171 U.S. 48 | SCOTUS | 1898

171 U.S. 48 (1898)

DETROIT CITIZENS' STREET RAILWAY COMPANY
v.
DETROIT RAILWAY.

No. 236.

Supreme Court of United States.

Argued April 26, 27, 1898.
Decided May 23, 1898.
ERROR TO THE SUPREME COURT OF THE STATE OF MICHIGAN.

*50 Mr. John C. Donnelly, Mr. H.M. Duffield and Mr. Frederic A. Baker for plaintiff in error. Mr. Michael Brennan, Mr. David Willcox and Mr. Frank Sullivan Smith were on the plaintiff in error's briefs.

Mr. John B. Corlies, Mr. Charles Flowers and Mr. Joseph H. Choate for defendants in error. Mr. Philip A. Rollins was on their brief.

MR. JUSTICE McKENNA, after stating the case, delivered the opinion of the court.

*51 The controversy turns primarily upon the power of the city of Detroit over its streets, whether original under the constitution of the State, and hence as extensive as it would be in the legislature, or whether not original but conferred by the legislature, and hence limited by the terms of the delegation.

The first proposition is asserted by the plaintiff in error; the second proposition by the defendants in error.

The provisions of the constitution which are pertinent to the case are as follows:

"The State shall not be a party to or interested in any work of internal improvement, nor engaged in carrying on any such work, except in the expenditure of grants to the State of land or other property.

"There shall be elected annually on the first Monday of April in each organized township ... one commissioner of highways ... and one overseer of highways for each highway district.

"The legislature shall not ... vacate or alter any road laid out by the commissioners of highways, or any street in any city or village, or in any recorded town plat.

"The legislature may confer upon organized townships, incorporated cities and villages, and upon boards of supervisors of the several counties such powers of a local, legislative and administrative character as they may deem proper."

The Supreme Court of Michigan, in its opinion, 68 N.W. Rep. 304, interprets these provisions adversely to the contention of plaintiff in error, and, reviewing prior cases, declares their harmony with the views expressed. "The scope of the earlier decisions," the court said, "is clearly stated by Mr.
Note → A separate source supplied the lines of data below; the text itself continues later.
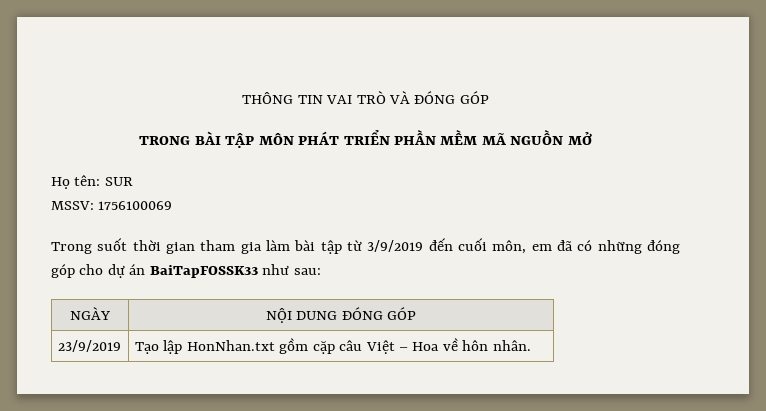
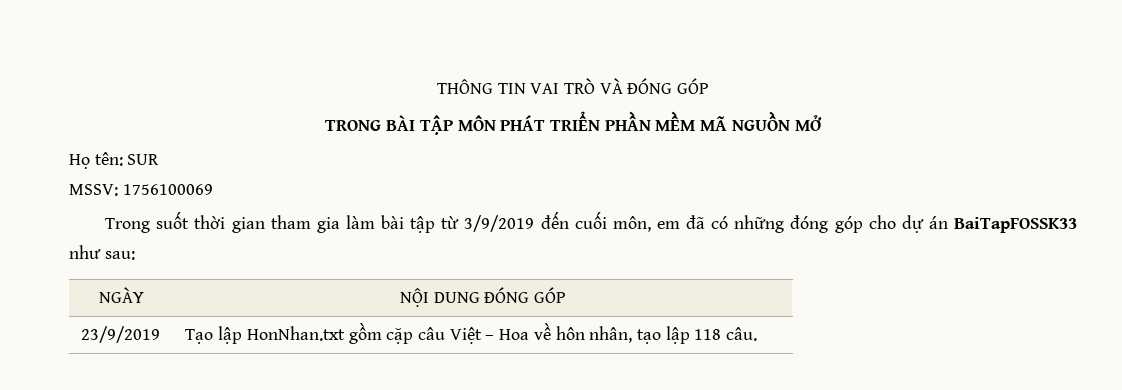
- 23/9/2019 | Tạo lập HonNhan.txt gồm cặp câu Việt – Hoa về hôn nhân.
+ 23/9/2019 | Tạo lập HonNhan.txt gồm cặp câu Việt – Hoa về hôn nhân, tạo lập 118 câu.

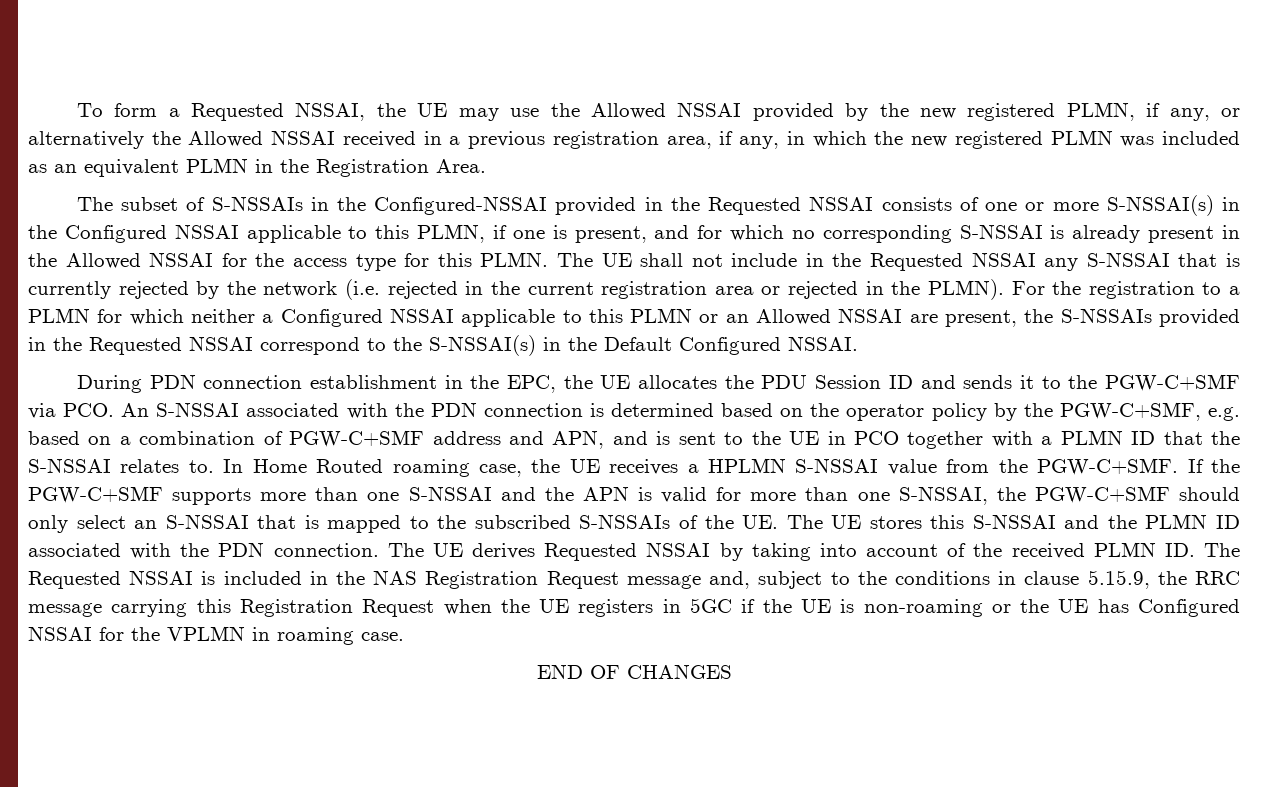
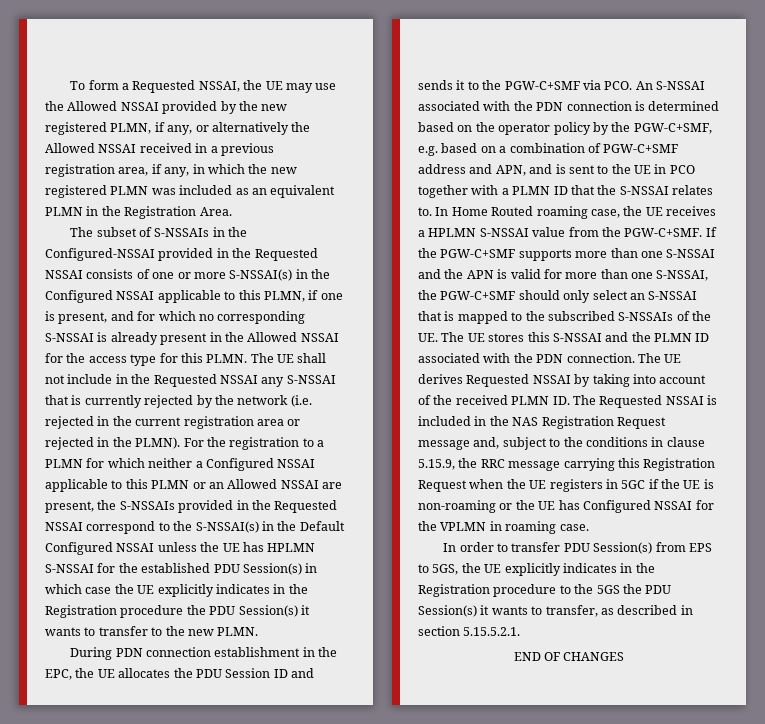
- For the registration to a PLMN for which neither a Configured NSSAI applicable to this PLMN or an Allowed NSSAI are present, the S-NSSAIs provided in the Requested NSSAI correspond to the S-NSSAI(s) in the Default Configured NSSAI.
+ For the registration to a PLMN for which neither a Configured NSSAI applicable to this PLMN or an Allowed NSSAI are present, the S-NSSAIs provided in the Requested NSSAI correspond to the S-NSSAI(s) in the Default Configured NSSAI unless the UE has HPLMN S-NSSAI for the established PDU Session(s) in which case the UE explicitly indicates in the Registration procedure the PDU Session(s) it wants to transfer to the new PLMN.
+ In order to transfer PDU Session(s) from EPS to 5GS, the UE explicitly indicates in the Registration procedure to the 5GS the PDU Session(s) it wants to transfer, as described in section 5.15.5.2.1.

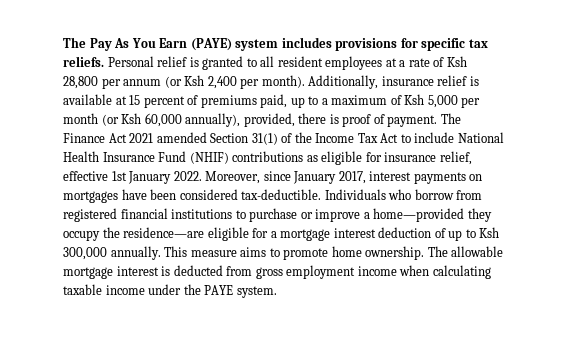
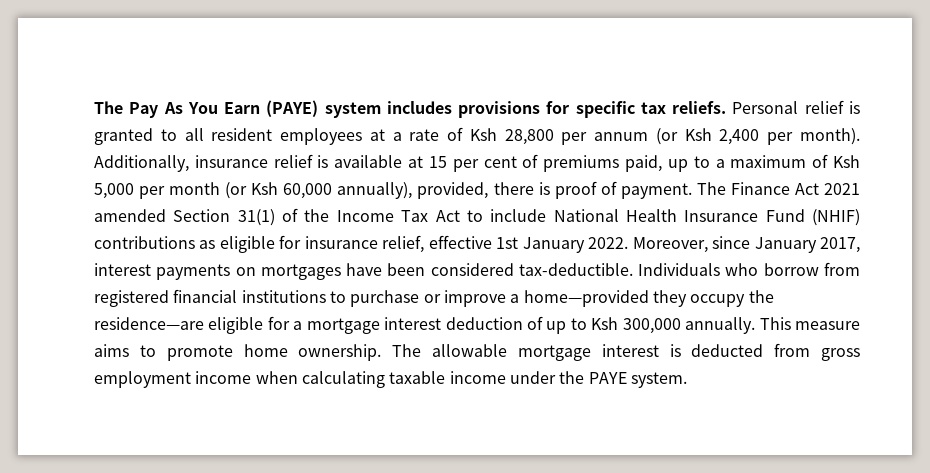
- Additionally, insurance relief is available at 15 percent of premiums paid, up to a maximum of Ksh 5,000 per month (or Ksh 60,000 annually), provided, there is proof of payment.
+ Additionally, insurance relief is available at 15 per cent of premiums paid, up to a maximum of Ksh 5,000 per month (or Ksh 60,000 annually), provided, there is proof of payment.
Justice Cooley in Park Commissioners v. Common Council, 28 Michigan, 239. After stating that the opinion in People v. Hurlbut had been misapprehended, Justice Cooley said: `We intended in that case to concede most fully that the State must determine for each of its municipal corporations the powers it should exercise, and the capacities it should possess, and that it must also decide what restrictions should be placed upon these, as well to prevent clashing of action and interest in the State as to protect individual corporators *52 against injustice and oppression at the hands of the local majority. And what we said in that case we here repeat — that, while it is a fundamental principle in this State, recognized and perpetuated by expressed provisions of the constitution, that the people of every hamlet, town and city of the State are entitled to the benefits of local self-government, the constitution has not pointed out the precise extent of local powers and capacities, but has left them to be determined in each case by the legislative authority of the State from considerations of general policy, as well as those which pertain to the local benefit and local desires. And in conferring those powers it is not to be disputed that the legislature may give extensive capacity to acquire and hold property for local purposes or it may confine authority within the narrow bounds; and what it thus confers it may enlarge, restrict or take away at pleasure.'"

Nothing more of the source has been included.